Criticising the country’s first-ever media policy, the BNP yesterday alleged that the government was hatching a conspiracy to gag the media in the name of “responsibility and accountability.”
“The government is going to enact a law to put the newspapers, online news agencies and other media in a cage. The law is also being formulated to close the television channels,” Ruhul Kabir Rizvi, joint secretary general of the party, told a press briefing held at the BNP’s Nayapaltan headquarters.
“The BNP thinks that it is a strategy to establish Baksal [one-party rule] in the country,” he said while calling upon the government to backtrack from such a decision to control the media.
The cabinet yesterday approved the draft of National Broadcast Policy 2014 with a provision to ban broadcasting anything that demeans the armed forces or law enforcement agencies.
The BNP leader alleged that the Awami League government had become authoritarian, resulting in deterioration in the country’s law and order.
“The more days the government will stay in power, the more sufferings the people will have to face.
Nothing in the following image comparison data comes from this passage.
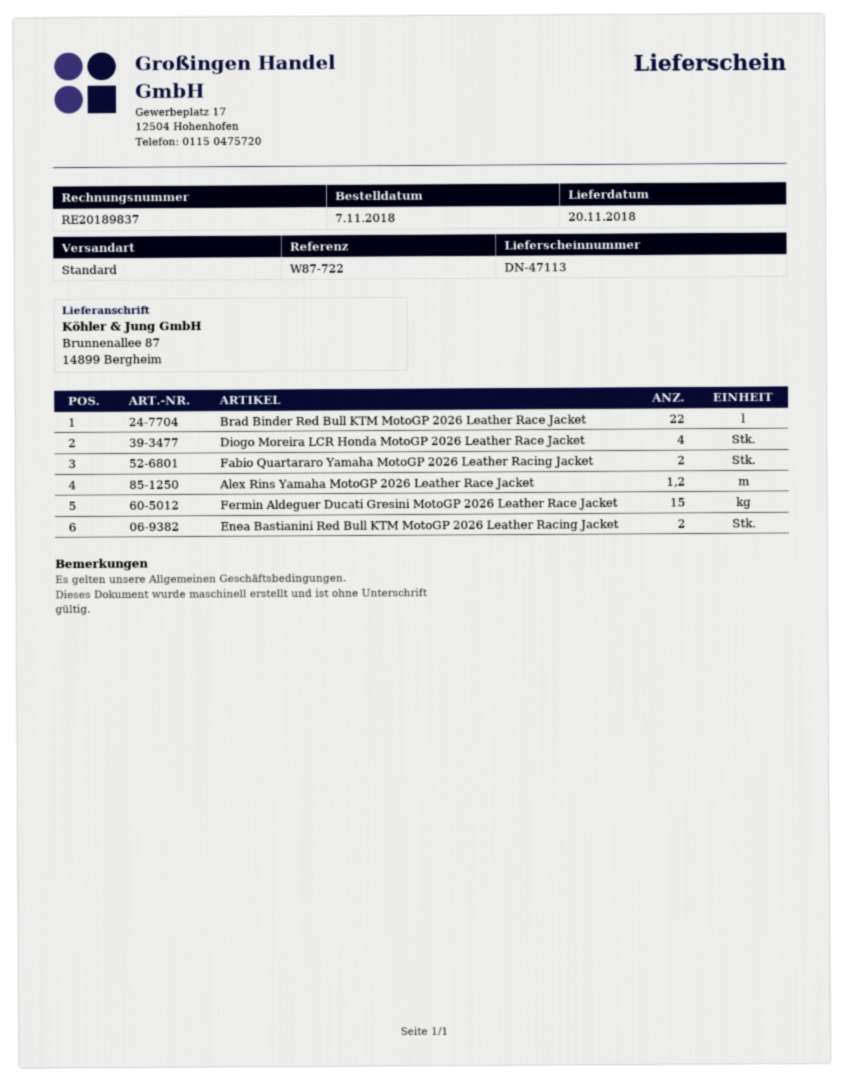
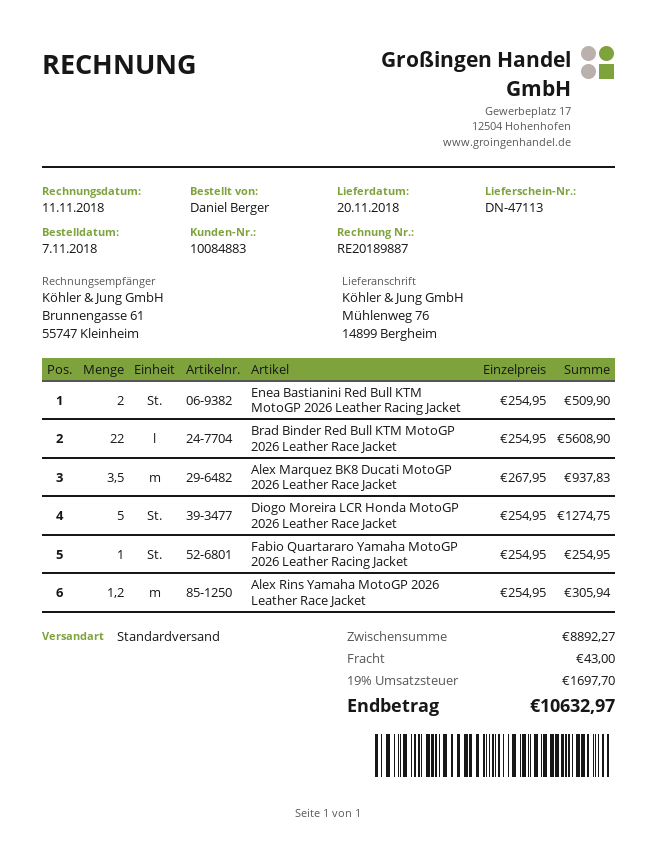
invoice number: RE20189837 -> RE20189887
ship to: Brunnenallee 87, 14899 Bergheim -> Mühlenweg 76, 14899 Bergheim
Diogo Moreira LCR Honda MotoGP 2026 Leather Race Jacket: 4 -> 5
Fabio Quartararo Yamaha MotoGP 2026 Leather Racing Jacket: 2 -> 1
Fermin Aldeguer Ducati Gresini MotoGP 2026 Leather Race Jacket: 15 -> none
Alex Marquez BK8 Ducati MotoGP 2026 Leather Race Jacket: none -> 3.5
We can only overcome the situation by waging a movement to oust the government,” he said.
BNP’s key ally Jamaat-e-Islami said the government was formulating the media policy to establish “one-party rule” in the country, destroying democracy.
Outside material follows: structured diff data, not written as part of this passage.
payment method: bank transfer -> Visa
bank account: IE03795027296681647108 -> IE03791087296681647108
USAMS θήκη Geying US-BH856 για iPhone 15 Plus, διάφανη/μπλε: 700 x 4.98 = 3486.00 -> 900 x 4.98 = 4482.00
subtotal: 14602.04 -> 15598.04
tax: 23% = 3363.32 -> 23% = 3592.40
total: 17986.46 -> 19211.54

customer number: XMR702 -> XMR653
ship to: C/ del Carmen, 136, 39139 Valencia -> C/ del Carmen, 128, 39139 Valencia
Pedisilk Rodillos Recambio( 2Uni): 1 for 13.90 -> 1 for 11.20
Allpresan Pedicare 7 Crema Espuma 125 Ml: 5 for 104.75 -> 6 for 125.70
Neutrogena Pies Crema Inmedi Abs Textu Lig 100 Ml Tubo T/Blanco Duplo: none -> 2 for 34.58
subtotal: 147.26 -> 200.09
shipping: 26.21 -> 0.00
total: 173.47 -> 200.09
“The government is going to formulate the new media policy to gag the media, but the people of the country will not accept such a media policy,” Shafiqur Rahman, acting secretary general of the party, said in a statement.
However, Awami League Advisory Council Member Suranjit Sengupta said: “The government has to be careful that the freedom of media is not be curtailed through the media policy. The issue is very sensitive. The government has to be very careful about the formulation of the policy to give democracy an institutional shape.”
Addressing a programme in the capital, he also said the government, at the same time, should be tough to stop yellow journalism.